= Derek Bennett (director) =

British television director (1930–2005)

Derek James Bennett (5 November 1930 – 26 June 2005) was a British television producer and director best known for directing the first episode of long running British soap opera Coronation Street.

== Early life ==
Derek James Bennett was born on 5 November 1930 in Birmingham.

== Career ==
In 1960, Bennett began working for Granada Television, directing programmes Skysport, Biggles and Knight Errant Limited.

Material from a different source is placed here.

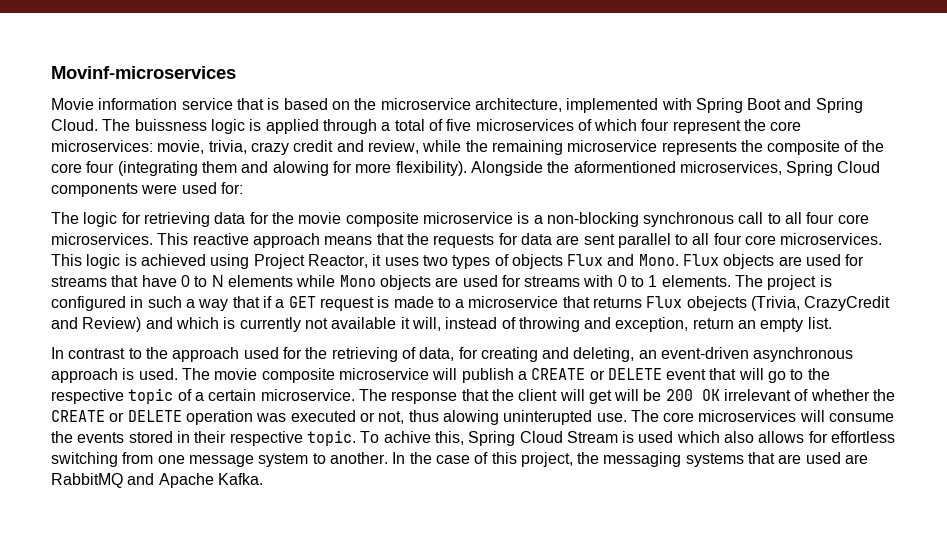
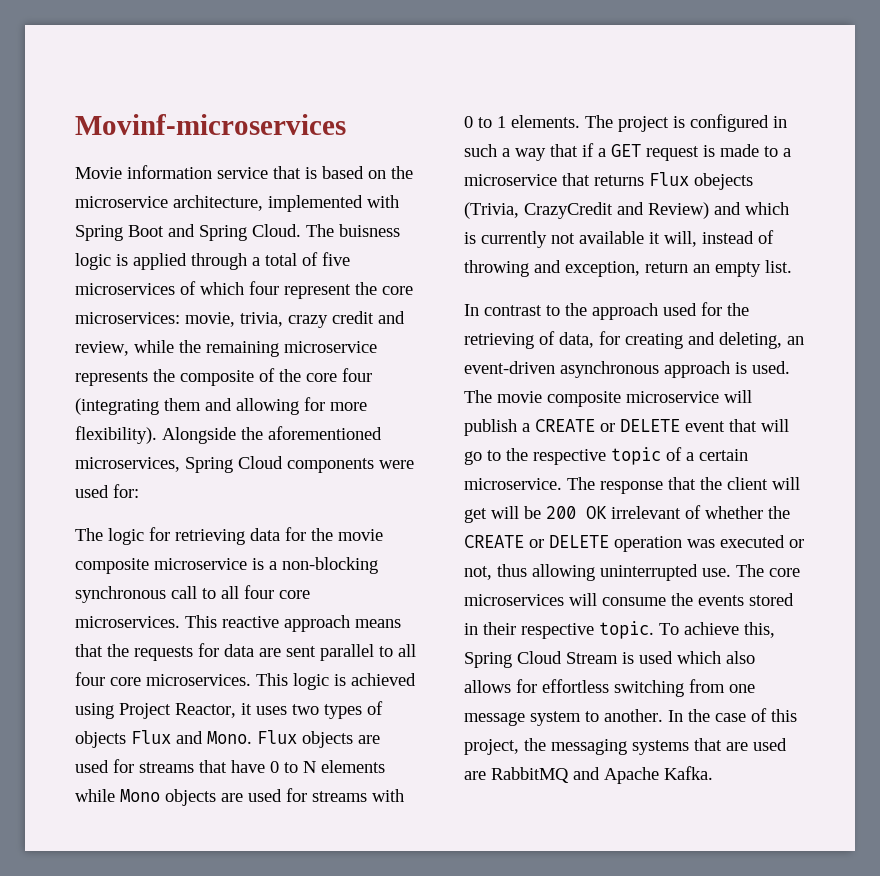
[134,119,207,131] buissness -> [339,224,400,237] buisness
[272,161,329,176] alowing -> [236,398,299,415] allowing
[573,161,676,173] aformentioned -> [268,426,382,440] aforementioned
[442,410,593,425] alowing uninterupted -> [532,564,698,581] allowing uninterrupted
[383,431,431,443] achive -> [684,622,739,635] achieve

In December 1960, Bennett produced the first episode of British soap opera Coronation Street. He worked closely with creator Tony Warren and producer Stuart Latham in casting the serial and directed a total of 25 episodes between 1960 and 1962.

Bennett is known for directing programmes such as The Odd Man, Bootsie and Snudge and It's Dark Outside. He also directed 7 episodes of Play of the Week and various episodes of Sunday Night Theatre, Sunday Night Drama and Playhouse. During the 1970s, he directed numerous episodes of Upstairs, Downstairs and Beryl's Lot. Between 1990 and 1992, he directed the soap opera Emmerdale. Bennett often produced the programmes he directed.

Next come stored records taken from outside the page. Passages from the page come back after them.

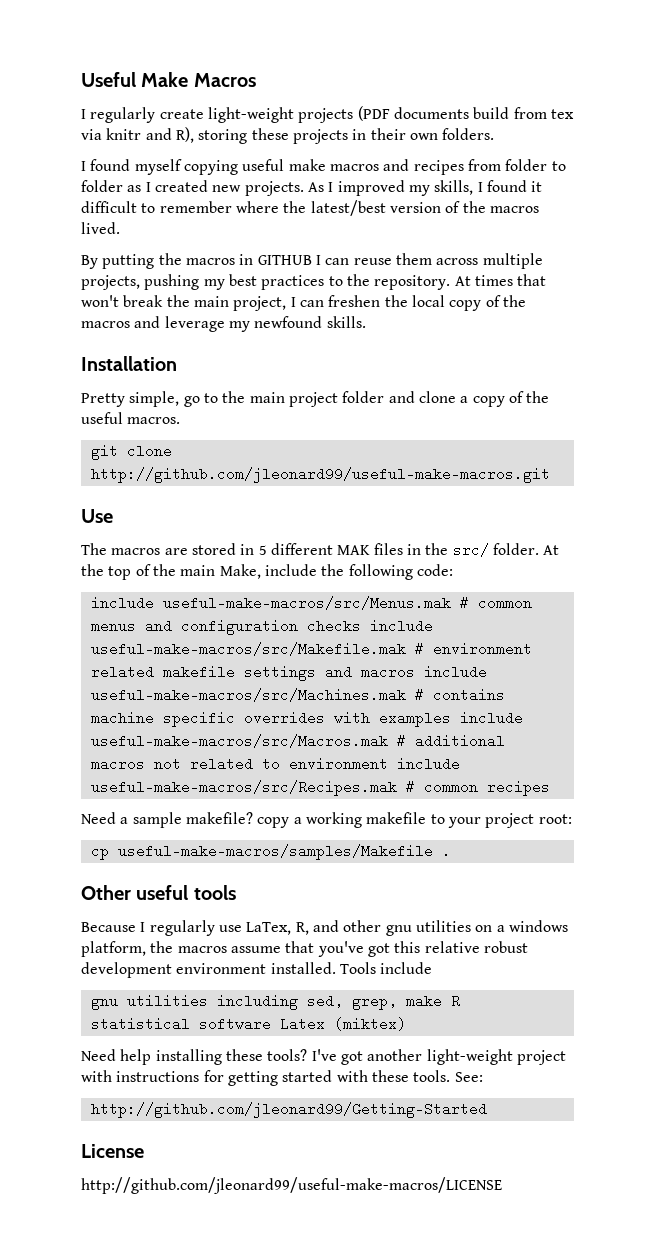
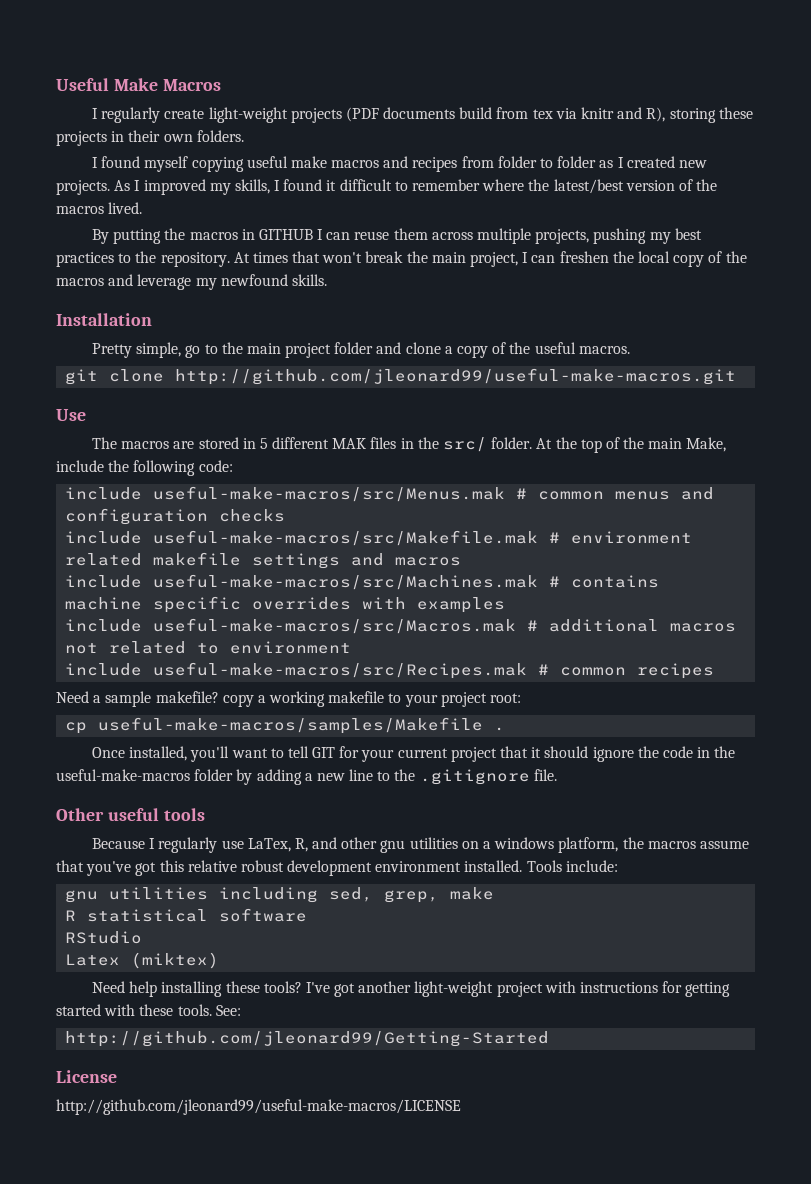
(361, 626) none -> (286, 515) //
(415, 672) none -> (462, 561) //
(451, 719) none -> (506, 605) //
(388, 764) none -> (352, 647) //
(451, 851) none -> [91,746,736,762] [56,769,557,785] // Once installed, you'll want to tell GIT for your current project that it should ignore the code in the useful-make-macros folder by adding a new line to the .gitignore file.
[380,962,433,974] include -> [565,860,618,872] include:
(442, 1001) none -> (495, 893) //
(271, 1024) none -> [65,931,143,944] // RStudio //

In the 2010 drama The Road to Coronation Street Bennett was portrayed by Shaun Dooley.

== Personal life and death ==
Bennett married Hazel Josephine Bryant in 1987 in Stafford. He retired in 1990.

Bennett died in 2005, aged 74, at his home in Shrewsbury, Shropshire. He had been suffering with cancer. Bennett did not have a funeral, at his own request.